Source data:
+ + +
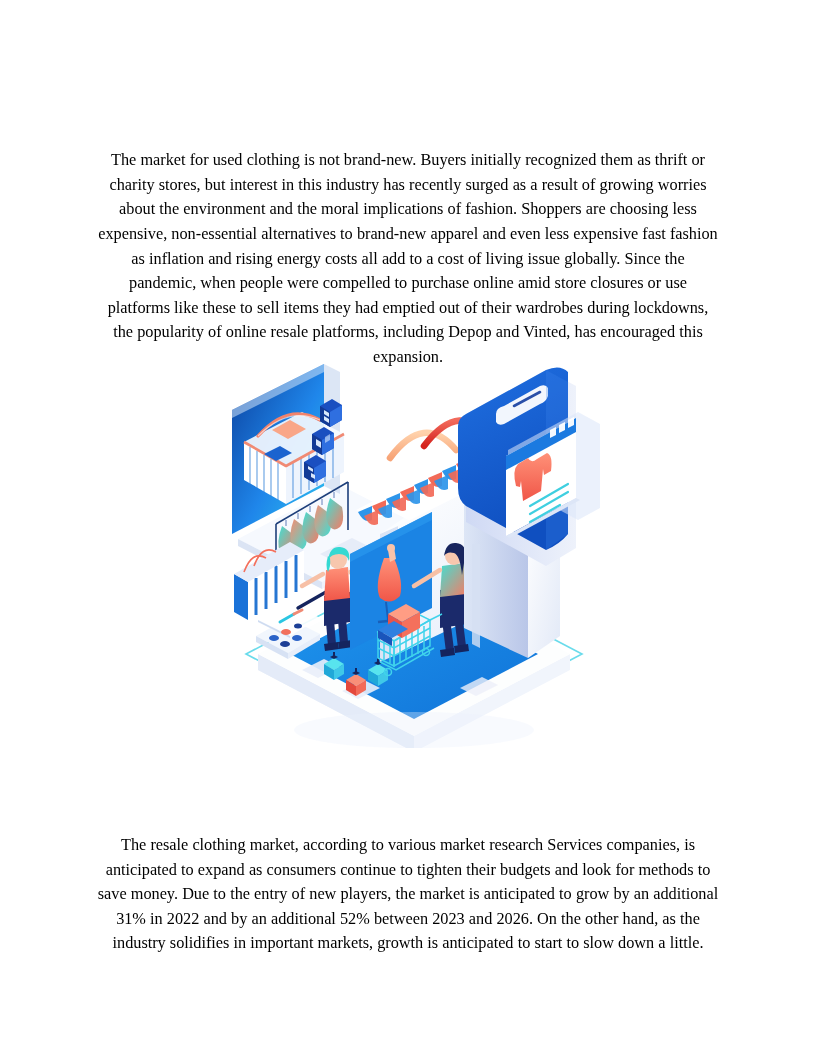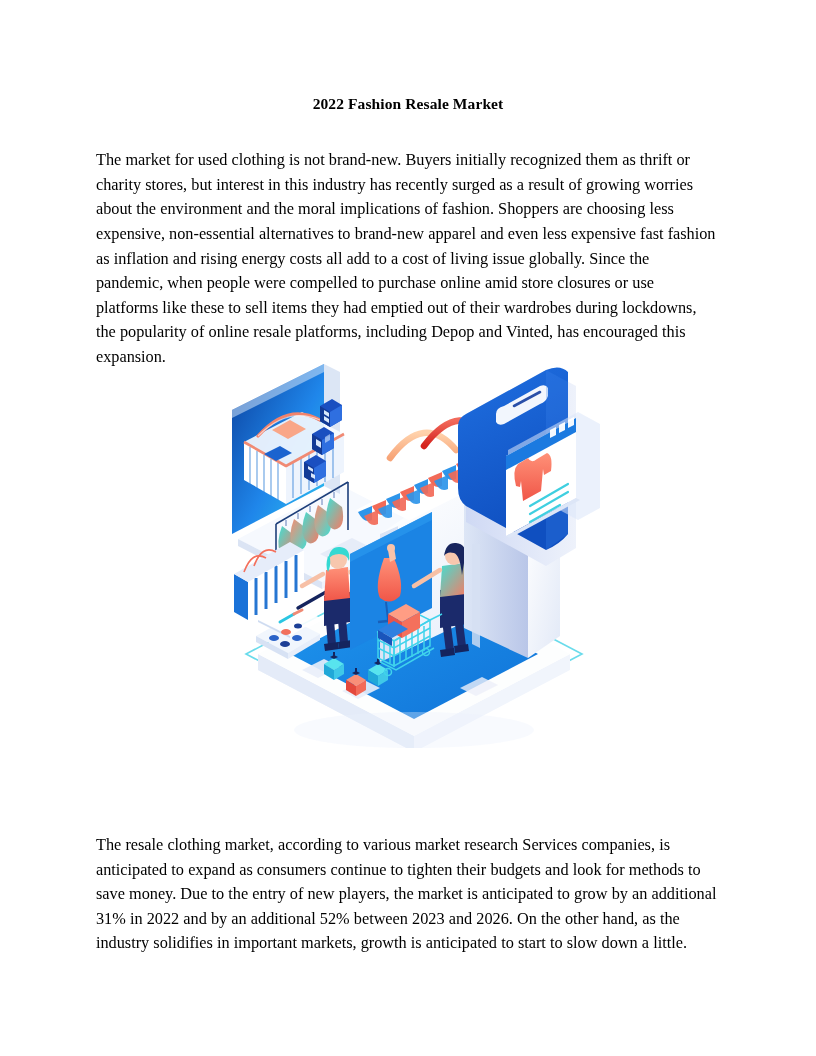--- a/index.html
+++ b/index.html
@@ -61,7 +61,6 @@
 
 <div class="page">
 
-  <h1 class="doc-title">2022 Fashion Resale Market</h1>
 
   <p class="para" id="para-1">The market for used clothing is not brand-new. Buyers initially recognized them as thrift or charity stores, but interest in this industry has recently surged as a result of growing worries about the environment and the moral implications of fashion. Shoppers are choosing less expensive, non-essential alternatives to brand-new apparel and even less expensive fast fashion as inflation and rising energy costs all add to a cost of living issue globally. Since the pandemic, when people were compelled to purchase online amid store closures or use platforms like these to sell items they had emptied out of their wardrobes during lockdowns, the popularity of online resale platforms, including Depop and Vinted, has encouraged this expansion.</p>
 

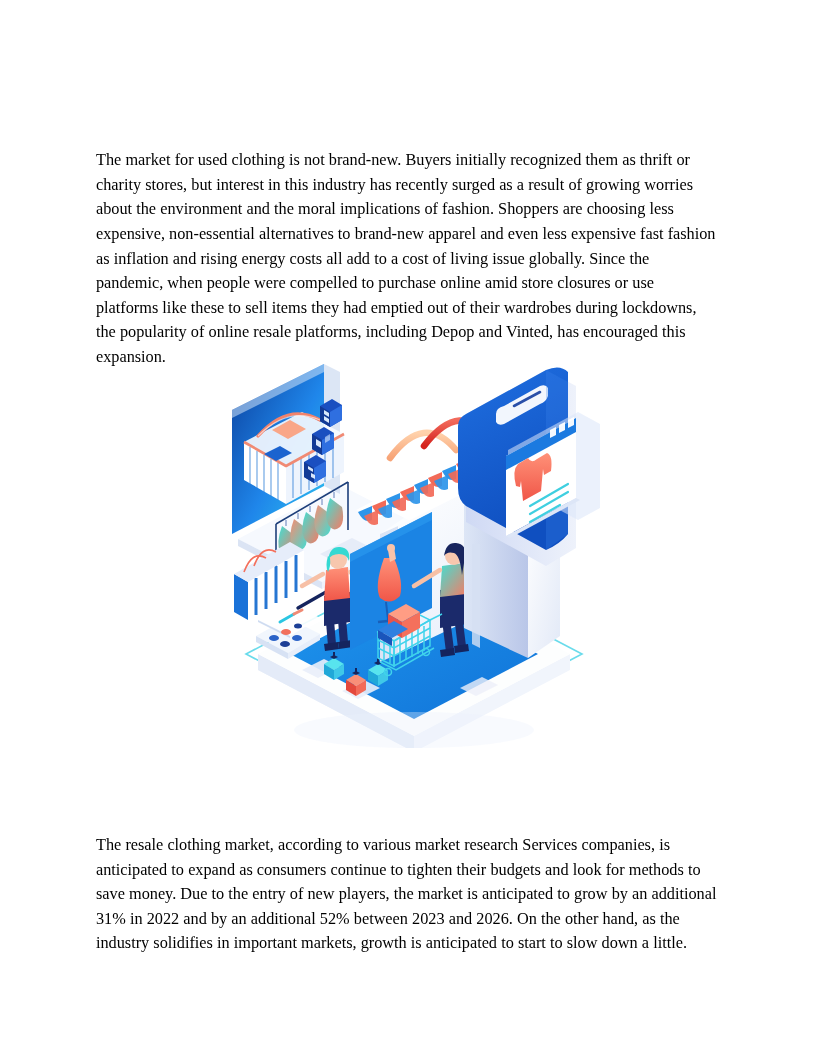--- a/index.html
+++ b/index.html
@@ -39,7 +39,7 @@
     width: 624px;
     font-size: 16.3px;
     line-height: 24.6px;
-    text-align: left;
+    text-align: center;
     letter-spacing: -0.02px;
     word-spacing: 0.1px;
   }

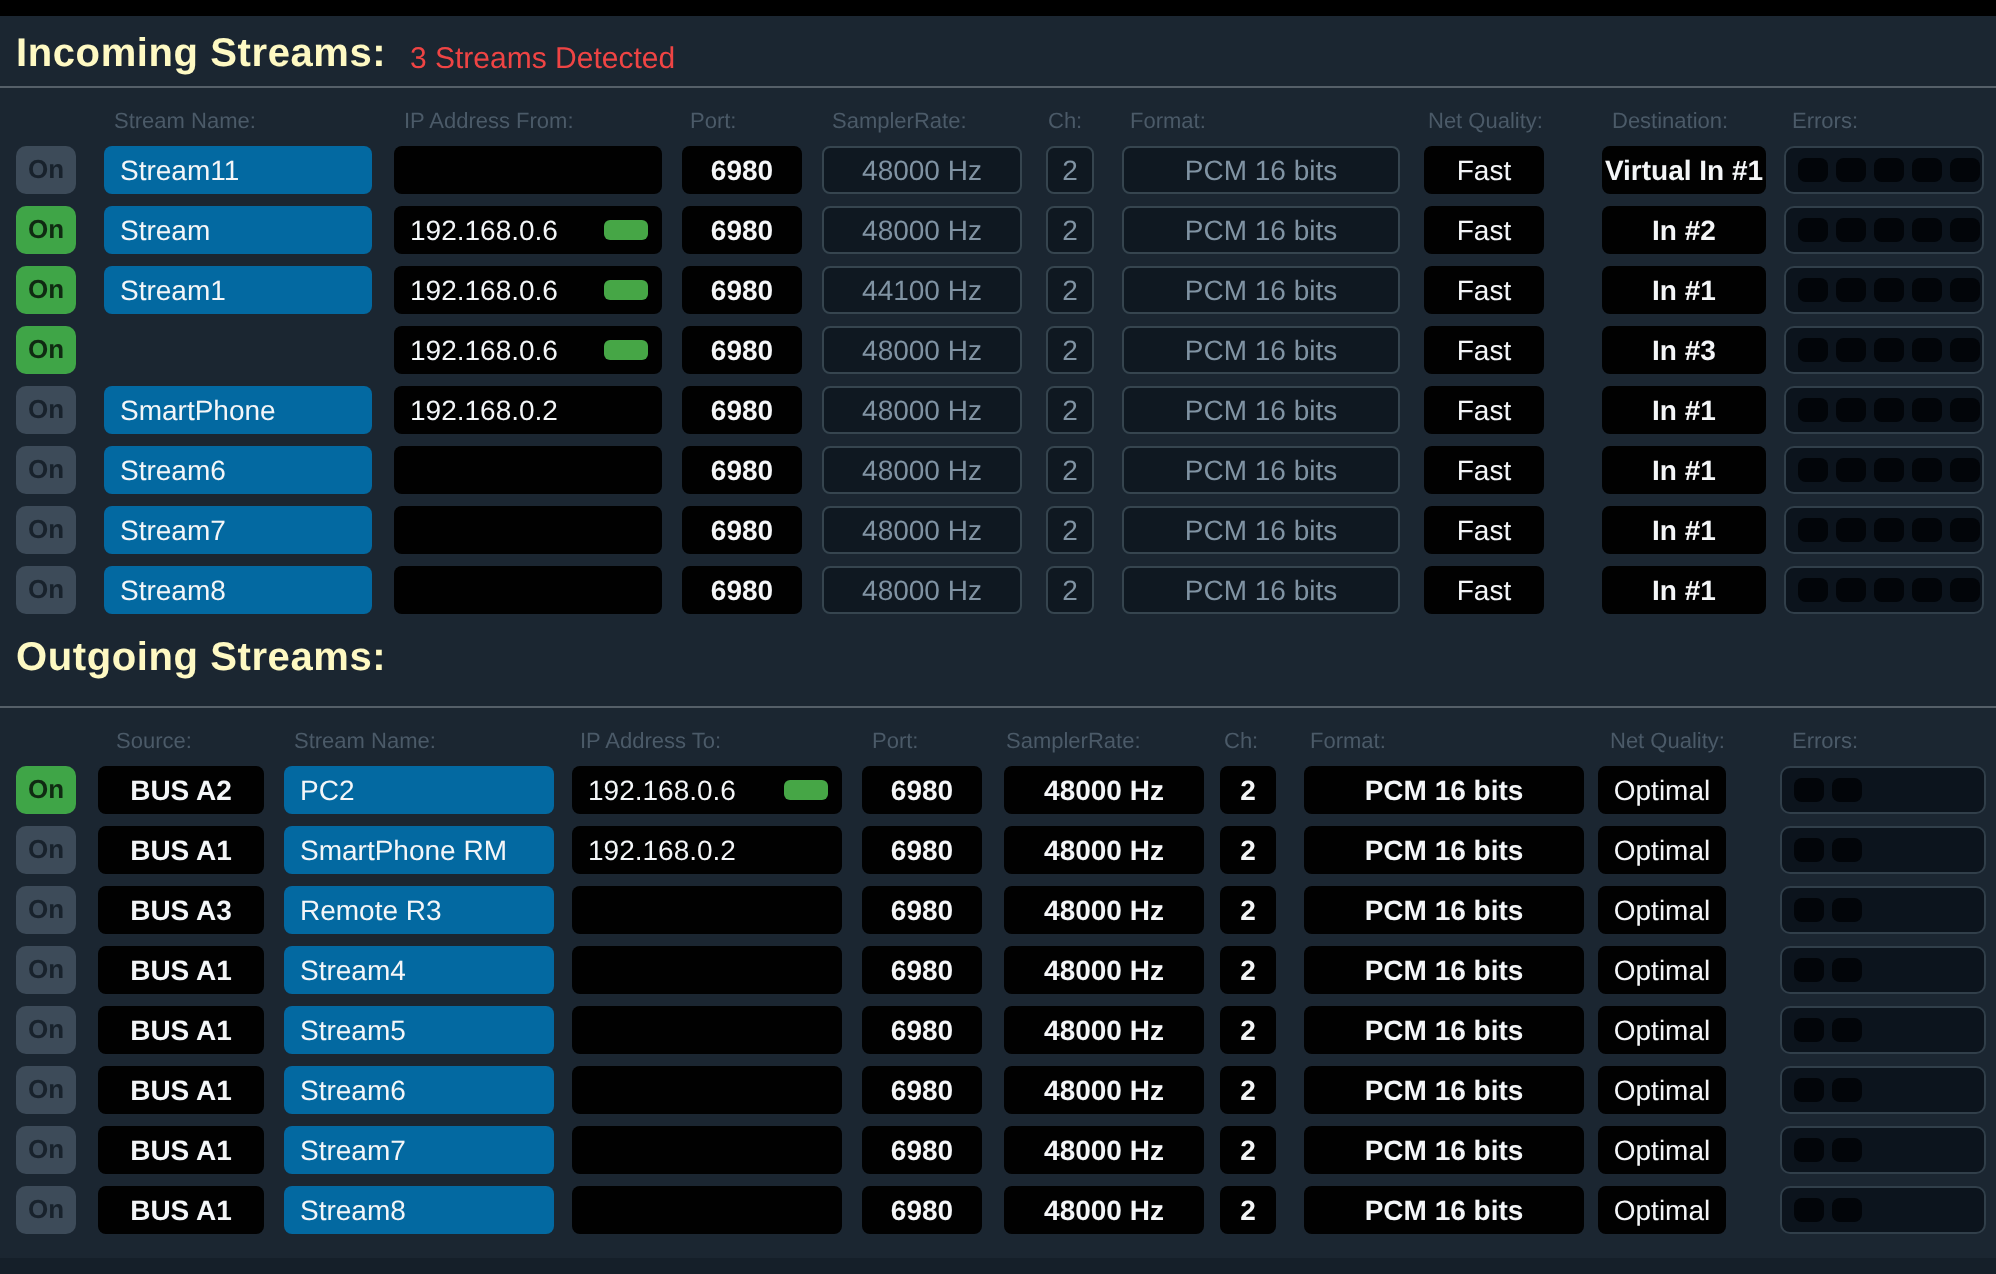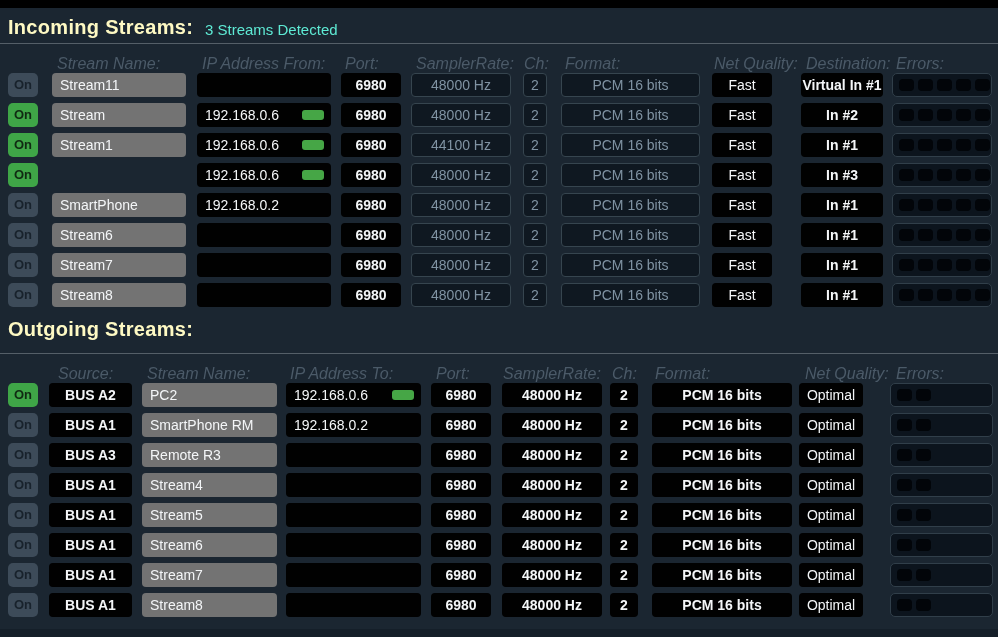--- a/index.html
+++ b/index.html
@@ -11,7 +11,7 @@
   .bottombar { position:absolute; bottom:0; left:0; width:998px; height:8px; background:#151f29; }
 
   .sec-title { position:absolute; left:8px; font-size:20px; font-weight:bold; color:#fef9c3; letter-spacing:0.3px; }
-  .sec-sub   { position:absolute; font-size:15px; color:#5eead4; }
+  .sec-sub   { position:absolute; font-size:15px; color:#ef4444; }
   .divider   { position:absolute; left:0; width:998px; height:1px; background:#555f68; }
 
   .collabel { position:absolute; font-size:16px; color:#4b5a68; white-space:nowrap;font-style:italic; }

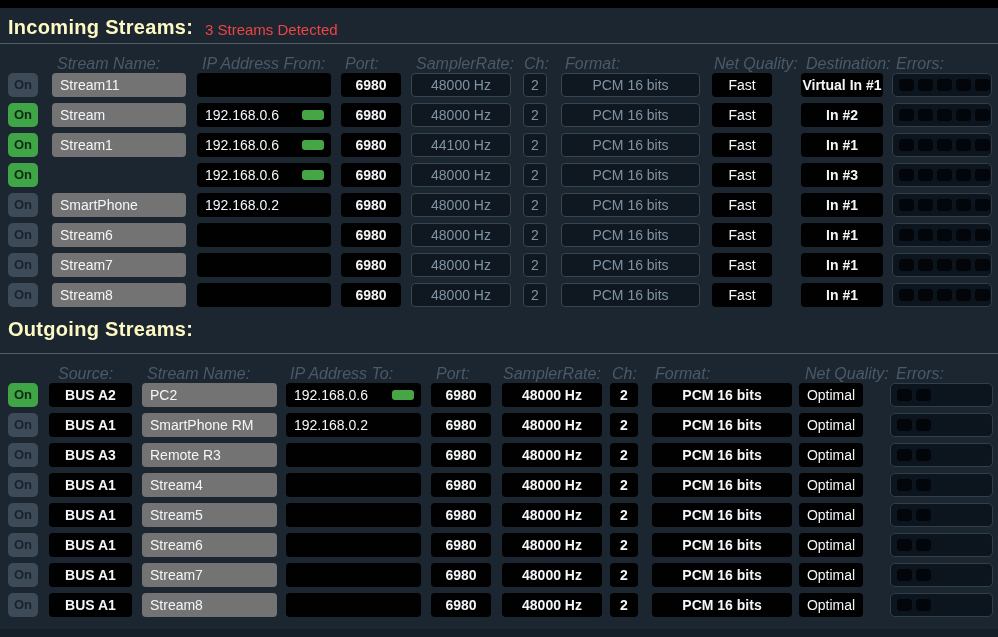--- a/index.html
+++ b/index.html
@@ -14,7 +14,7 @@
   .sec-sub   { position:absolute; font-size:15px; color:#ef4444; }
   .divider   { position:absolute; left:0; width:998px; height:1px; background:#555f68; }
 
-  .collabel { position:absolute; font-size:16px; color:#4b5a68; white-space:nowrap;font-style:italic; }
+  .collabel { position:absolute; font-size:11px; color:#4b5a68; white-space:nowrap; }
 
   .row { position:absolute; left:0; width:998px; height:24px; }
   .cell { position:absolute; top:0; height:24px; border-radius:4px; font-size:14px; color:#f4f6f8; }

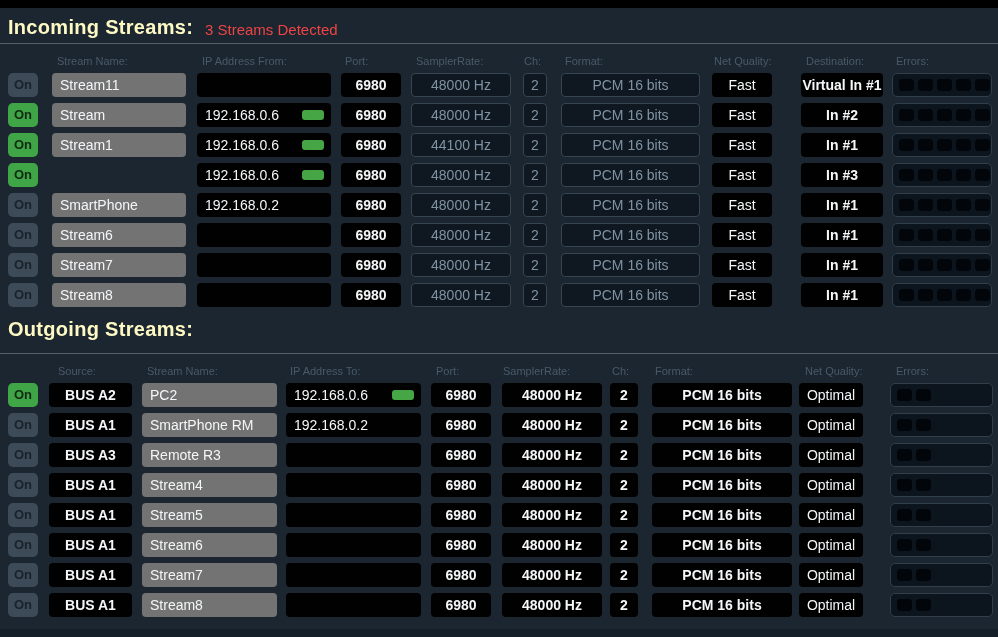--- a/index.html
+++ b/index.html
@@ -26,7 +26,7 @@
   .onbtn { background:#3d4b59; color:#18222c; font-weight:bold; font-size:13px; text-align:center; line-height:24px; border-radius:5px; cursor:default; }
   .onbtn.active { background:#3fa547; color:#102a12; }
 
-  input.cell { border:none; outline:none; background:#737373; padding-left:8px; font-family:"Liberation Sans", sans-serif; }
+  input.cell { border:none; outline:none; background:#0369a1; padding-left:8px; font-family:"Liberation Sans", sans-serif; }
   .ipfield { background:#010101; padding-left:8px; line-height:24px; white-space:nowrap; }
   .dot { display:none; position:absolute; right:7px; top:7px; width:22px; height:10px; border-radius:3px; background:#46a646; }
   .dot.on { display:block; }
+ + +
## Task directions
Copy every line of the entries in which "style" can be found.

## Solution to the problem
   .collabel { position:absolute; font-size:16px; color:#4b5a68; white-space:nowrap;font-style:italic; }
-  .collabel { position:absolute; font-size:16px; color:#4b5a68; white-space:nowrap;font-style:italic; }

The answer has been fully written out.